Even during the years when he “took his talents to South Beach” to play for the Miami Heat, Lebron still was active in his community of Akron. With his foundation, he has taken under his wing 1,100 grade school children. These children have to promise to strive for excellence in school, and at home. In return, they have tutoring available, they were each given a computer, and there are events throughout the year for those who have kept their promise to be a good student and a good citizen.
Lebron has recently announced, in conjunction with the University of Akron, to pay for these 1,100 to go to college for 4 years. Granted, perhaps not all 1,100 will qualify for the free college…because the offer comes with standards that everyone has to achieve. The local paper calculated that if all 1,100 qualified; Lebron would be on the hook for 43 million dollars.

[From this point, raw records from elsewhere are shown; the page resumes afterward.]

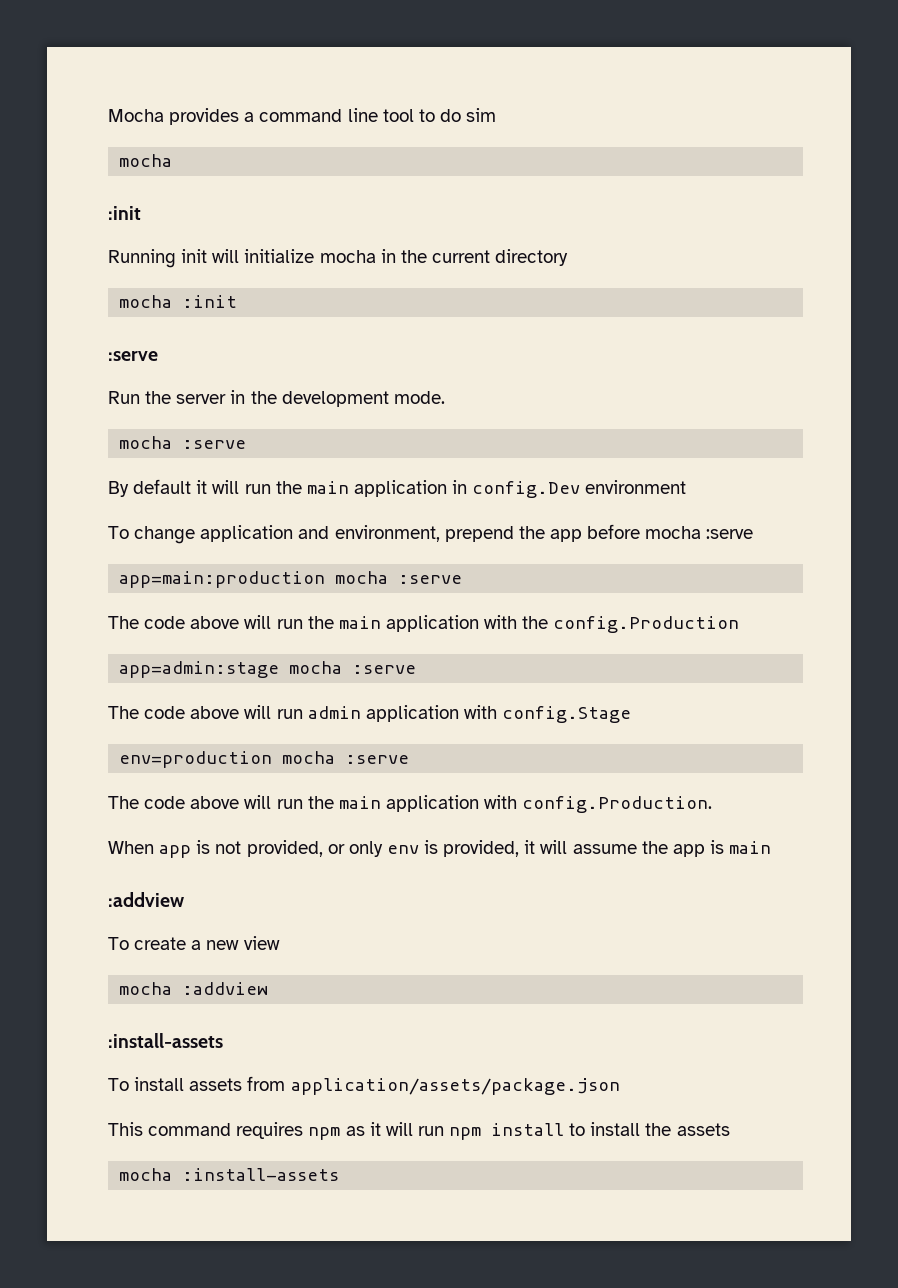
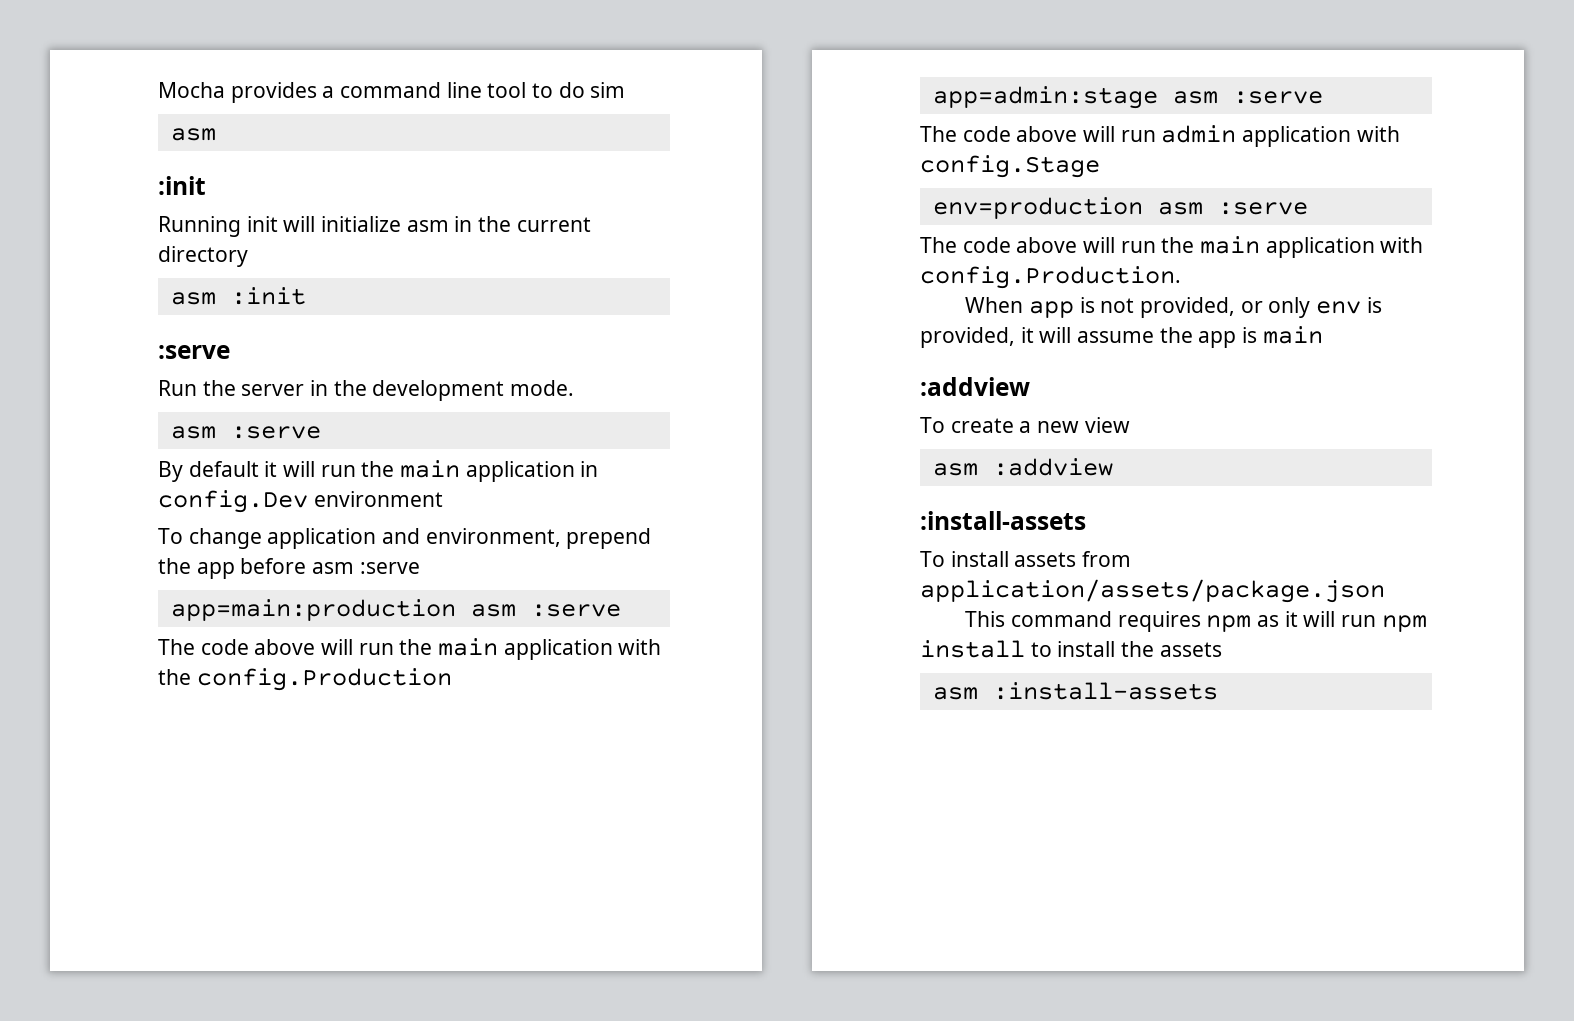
  Mocha provides a command line tool to do sim
- mocha
+ asm
- Running init will initialize mocha in the current directory
+ Running init will initialize asm in the current directory
- mocha :init
+ asm :init
  Run the server in the development mode.
- mocha :serve
+ asm :serve
- To change application and environment, prepend the app before mocha :serve
+ To change application and environment, prepend the app before asm :serve
- app=main:production mocha :serve
+ app=main:production asm :serve
- app=admin:stage mocha :serve
+ app=admin:stage asm :serve
- env=production mocha :serve
+ env=production asm :serve
- mocha :addview
+ asm :addview
- mocha :install-assets
+ asm :install-assets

Here is the best part of Lebron’s message to the youth of Akron. It is the foundation’s slogan…“Nothing is given. Everything is earned.” Let that sink in for a moment, “Nothing is given. Everything is earned.”
So many people in a position of power and influence in America tell the youth of our country why they can’t do something, and here is one man standing up and saying that hard work, an education, and a strong work ethic are the keys to success in America.
In his basketball play, like him or not, you have to respect that he gives the game his all. There are no excuses. In the playoffs, with the next two best players out with injuries, you never heard him use those players as an excuse on why the Cav’s couldn’t win. Thankfully, he is giving that same message to 1,100 Akron kids (and to a few old men like me watching from the sidelines).
Lebron, I know you want to bring a championship to your home town…but you are doing something far greater. You are making champions out of children in your community, and hopefully they will grow up to be all that God made them to be. Love your message,“Nothing is given. Everything is earned.”